Dua tahun setelah akhirnya aku lalui dengan penuh lika-liku remajaku. Ku selesaikan apa yang akhirnya menjadi belenggu, ku gariskan apa yang akhirnya menjadi titik temu, dan ku simpan apa yang akhirnya menjadi sebuah tanya. Jika kau mengerti saat itu, aku berada pada dusta yang bahkan orang percaya. Tak bisa ku tutupi lagi bahwa akhirnya ikhlasku kemarin hanyalah belaka. Di hari saat aku memperingati kelahiranku yang akhirnya beranjak 17, deringmu menjadi alarm yang bahkan tak pernah ku atur. Katamu saat itu dalam sebuah pesan singkat “Hai selamat ulang tahun, semoga panjang umur dan sehat selalu. Jika pesan ini sampai padamu, tolong balas.” Hanya ucapan klise, sebuah basa-basi, dan hari itu aku seperti menemukan lagi napas yang tercekat.
            Aku yang saat itu menjelma bagaikan kupu-kupu tak bergairah akhirnya kembali mengepakkan sayapnya. Tak ada lagi dusta yang ku sembunyikan. Aku senang, teramat senang. Pesan singkat darimu bisa-bisanya mematahkan gembok besi yang ku kunci. Kata orang aku menjilat ludahku sendiri. Ya, harap itu ternyata masih ada dalam hatiku. Bodoh jika itu terjadi sekarang. Khalif, mau berapa banyak part yang ku masukkan dalam cerita hidupku? ratusan? tidak. Tunggu, bahkan part ini pun belum ku selesaikan dalam satu halaman.

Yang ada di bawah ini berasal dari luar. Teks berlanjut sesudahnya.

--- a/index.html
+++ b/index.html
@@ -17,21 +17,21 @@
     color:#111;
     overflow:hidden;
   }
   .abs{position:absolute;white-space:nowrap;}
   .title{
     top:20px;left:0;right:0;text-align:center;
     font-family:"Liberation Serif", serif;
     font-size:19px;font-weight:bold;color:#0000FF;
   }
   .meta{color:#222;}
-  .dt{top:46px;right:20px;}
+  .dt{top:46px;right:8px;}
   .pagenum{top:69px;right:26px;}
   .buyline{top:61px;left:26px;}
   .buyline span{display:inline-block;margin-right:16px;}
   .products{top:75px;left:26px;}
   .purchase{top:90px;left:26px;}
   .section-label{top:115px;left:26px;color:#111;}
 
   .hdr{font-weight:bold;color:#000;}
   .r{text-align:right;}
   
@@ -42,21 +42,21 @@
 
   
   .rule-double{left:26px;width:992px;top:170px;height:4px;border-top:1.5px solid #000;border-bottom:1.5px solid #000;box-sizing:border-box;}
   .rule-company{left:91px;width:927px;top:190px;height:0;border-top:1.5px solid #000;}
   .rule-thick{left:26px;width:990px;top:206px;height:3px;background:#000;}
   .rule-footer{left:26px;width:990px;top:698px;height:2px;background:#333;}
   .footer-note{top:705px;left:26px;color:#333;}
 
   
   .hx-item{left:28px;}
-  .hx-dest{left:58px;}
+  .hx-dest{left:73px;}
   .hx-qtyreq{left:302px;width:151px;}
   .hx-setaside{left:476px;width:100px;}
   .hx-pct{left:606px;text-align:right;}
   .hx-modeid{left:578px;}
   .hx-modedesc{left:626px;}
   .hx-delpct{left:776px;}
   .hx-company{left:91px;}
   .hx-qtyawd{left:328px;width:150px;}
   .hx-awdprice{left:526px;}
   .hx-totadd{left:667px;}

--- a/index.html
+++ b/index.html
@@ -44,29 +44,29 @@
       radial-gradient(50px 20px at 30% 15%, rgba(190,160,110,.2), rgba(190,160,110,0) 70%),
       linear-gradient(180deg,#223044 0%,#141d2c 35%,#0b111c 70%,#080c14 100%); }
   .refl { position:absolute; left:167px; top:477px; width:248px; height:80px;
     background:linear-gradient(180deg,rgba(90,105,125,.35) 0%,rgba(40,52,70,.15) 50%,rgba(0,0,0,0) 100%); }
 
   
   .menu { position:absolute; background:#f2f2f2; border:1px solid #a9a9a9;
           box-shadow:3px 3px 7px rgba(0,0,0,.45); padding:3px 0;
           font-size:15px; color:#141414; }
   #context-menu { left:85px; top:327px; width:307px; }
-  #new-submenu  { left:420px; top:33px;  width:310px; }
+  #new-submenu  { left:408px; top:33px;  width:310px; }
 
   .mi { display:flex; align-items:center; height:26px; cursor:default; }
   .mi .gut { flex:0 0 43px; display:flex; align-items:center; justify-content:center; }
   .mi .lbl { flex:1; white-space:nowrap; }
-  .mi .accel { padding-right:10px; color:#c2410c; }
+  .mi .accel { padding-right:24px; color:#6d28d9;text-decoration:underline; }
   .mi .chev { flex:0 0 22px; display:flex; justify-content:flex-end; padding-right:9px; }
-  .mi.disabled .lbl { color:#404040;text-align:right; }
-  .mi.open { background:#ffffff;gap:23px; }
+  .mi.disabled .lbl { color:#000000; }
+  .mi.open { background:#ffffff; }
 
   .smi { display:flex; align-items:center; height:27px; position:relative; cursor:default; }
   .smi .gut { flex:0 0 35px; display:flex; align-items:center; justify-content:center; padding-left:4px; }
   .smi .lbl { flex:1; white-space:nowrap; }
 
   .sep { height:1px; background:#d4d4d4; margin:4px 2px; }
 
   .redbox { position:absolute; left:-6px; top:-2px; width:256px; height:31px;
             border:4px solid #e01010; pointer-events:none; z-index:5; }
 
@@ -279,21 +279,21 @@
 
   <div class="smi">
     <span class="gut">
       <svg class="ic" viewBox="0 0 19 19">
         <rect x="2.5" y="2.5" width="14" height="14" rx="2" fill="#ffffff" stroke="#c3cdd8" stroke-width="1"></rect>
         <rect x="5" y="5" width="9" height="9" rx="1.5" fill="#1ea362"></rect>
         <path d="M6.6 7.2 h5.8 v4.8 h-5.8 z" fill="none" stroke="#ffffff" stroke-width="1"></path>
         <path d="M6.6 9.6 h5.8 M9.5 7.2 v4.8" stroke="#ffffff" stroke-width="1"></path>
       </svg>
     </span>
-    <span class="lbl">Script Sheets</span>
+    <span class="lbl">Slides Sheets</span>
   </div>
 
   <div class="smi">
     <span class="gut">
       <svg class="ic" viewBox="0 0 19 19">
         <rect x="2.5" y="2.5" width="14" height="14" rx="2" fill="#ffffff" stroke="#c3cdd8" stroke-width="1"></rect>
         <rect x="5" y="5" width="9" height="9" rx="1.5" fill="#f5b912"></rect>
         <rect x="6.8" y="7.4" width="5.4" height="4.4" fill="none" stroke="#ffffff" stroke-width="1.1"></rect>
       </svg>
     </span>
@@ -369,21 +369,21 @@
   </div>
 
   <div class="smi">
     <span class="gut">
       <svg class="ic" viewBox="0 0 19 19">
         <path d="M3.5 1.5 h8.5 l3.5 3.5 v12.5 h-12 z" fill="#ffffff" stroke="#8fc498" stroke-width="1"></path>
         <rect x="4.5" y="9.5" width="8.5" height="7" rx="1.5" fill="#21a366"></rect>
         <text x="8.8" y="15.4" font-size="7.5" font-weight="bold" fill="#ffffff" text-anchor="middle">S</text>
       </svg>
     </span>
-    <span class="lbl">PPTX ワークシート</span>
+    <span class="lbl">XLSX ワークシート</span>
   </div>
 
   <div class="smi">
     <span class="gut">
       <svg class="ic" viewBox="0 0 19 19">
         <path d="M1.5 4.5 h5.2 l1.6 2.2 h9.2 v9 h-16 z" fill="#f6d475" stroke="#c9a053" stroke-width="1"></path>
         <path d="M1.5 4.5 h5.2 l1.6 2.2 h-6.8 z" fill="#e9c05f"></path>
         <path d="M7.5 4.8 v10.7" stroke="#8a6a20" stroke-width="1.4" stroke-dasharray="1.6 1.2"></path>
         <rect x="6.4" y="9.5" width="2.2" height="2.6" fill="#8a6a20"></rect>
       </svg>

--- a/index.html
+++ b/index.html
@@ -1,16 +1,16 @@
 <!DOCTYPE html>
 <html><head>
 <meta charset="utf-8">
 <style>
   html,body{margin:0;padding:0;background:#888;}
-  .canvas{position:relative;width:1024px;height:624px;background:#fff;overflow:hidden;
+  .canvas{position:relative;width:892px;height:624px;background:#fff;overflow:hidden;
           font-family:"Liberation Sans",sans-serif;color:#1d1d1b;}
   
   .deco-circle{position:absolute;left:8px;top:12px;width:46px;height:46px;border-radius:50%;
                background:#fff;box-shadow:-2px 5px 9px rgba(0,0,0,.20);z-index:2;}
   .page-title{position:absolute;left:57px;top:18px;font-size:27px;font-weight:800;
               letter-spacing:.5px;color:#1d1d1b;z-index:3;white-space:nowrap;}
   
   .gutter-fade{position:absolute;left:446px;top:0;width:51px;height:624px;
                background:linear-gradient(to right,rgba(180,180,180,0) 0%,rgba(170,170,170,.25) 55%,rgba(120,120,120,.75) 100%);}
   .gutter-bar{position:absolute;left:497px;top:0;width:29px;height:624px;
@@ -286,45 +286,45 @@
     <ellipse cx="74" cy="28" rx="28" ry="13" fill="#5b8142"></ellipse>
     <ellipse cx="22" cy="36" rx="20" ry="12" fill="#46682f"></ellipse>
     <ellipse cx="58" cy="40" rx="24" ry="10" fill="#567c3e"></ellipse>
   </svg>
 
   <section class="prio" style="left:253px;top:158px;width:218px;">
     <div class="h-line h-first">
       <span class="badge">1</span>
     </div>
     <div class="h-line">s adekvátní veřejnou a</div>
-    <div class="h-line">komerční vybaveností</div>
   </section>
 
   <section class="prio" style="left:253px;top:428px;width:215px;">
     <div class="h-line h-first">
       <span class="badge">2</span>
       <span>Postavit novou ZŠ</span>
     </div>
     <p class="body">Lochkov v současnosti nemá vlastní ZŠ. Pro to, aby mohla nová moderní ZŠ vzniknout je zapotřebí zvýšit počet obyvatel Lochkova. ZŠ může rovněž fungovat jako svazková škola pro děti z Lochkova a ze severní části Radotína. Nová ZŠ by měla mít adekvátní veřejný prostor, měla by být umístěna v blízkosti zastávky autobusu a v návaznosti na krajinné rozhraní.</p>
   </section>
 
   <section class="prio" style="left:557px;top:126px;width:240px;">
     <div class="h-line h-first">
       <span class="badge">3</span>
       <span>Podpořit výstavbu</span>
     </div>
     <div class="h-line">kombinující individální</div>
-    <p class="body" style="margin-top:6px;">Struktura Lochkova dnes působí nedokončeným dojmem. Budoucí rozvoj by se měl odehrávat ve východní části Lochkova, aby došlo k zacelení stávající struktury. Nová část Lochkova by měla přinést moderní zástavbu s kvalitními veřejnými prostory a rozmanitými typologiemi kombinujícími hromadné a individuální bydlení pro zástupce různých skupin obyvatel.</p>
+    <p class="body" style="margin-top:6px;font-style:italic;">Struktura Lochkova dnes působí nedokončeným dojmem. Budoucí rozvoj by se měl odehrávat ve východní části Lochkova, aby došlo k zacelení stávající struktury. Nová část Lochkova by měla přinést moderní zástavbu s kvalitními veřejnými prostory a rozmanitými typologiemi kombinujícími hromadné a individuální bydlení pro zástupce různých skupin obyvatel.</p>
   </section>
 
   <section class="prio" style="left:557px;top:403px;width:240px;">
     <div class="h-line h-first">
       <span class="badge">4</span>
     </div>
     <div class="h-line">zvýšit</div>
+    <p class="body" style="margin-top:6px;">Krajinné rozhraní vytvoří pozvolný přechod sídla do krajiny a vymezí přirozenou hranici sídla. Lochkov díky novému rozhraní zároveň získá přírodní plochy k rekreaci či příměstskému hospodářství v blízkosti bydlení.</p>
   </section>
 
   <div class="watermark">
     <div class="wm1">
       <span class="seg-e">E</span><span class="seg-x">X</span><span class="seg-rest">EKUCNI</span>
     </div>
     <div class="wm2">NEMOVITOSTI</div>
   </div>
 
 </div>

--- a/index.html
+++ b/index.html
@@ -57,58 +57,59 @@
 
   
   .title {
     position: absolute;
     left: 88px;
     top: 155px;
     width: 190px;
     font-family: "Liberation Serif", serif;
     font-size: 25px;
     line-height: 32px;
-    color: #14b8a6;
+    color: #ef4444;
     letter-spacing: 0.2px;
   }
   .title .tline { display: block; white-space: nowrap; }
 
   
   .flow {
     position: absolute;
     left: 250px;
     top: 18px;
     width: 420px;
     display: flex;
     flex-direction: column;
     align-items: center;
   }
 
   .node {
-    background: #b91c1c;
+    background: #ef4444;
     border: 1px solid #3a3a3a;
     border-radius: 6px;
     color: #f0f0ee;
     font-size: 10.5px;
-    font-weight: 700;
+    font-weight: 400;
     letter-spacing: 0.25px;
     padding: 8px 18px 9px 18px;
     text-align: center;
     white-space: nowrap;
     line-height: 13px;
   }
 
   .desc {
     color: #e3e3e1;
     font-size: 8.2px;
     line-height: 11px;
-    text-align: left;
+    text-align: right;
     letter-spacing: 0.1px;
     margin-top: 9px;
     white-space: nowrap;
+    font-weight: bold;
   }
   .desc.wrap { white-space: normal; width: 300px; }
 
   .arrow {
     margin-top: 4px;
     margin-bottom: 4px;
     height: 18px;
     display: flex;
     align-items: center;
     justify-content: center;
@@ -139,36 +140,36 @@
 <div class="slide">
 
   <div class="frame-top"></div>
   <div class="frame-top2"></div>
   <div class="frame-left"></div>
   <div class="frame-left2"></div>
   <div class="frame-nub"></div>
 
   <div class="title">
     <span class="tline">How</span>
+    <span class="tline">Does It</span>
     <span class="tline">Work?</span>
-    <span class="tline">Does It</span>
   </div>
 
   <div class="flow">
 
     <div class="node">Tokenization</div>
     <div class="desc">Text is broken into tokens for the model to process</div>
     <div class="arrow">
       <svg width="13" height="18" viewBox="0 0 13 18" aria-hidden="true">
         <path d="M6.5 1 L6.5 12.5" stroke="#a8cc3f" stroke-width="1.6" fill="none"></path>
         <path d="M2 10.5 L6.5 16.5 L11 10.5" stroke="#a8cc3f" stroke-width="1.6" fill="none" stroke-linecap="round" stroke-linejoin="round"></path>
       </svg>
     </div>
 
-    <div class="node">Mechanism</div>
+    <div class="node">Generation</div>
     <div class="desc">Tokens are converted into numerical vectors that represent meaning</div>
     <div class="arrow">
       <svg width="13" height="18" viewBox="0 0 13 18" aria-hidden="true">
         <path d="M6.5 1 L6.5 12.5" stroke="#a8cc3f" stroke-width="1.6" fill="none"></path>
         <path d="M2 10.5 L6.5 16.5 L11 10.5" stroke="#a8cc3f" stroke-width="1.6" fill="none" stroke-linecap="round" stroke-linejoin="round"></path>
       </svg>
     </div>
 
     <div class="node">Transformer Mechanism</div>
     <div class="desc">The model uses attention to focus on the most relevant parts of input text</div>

            Datang dan pergi layaknya kabut pagi. Singkat dan membawa dingin. Ku katakan itu sekarang, saat ini, saat aku sudah mengerti semuanya. Setelah perjalanan penuh harap dan aku terjebak pada nestapa. Cukup. Biar semua orang tahu bagaimana akhirnya kau mengetuk pintuku lagi dan aku menyambutmu dengan hangat, memperisilakan kamu bertamu bahkan jika ingin menetap. Rasanya kasmaran, berkali-kali dikatakan dalam banyak cerita. Kenapa dengan aku ini? bodoh sekali dengan mudahnya kasamaran. Ya bagaimanapun saat itu suasananya memang kelu. Aku terlanjur lelah dan memerdekakan diri untuk tetap pada kakiku sendiri, berlari mengejar mimpi membalaskan dendam dengan beruji nyali. Lucu memang pada ujungnya aku menerima mu kembali.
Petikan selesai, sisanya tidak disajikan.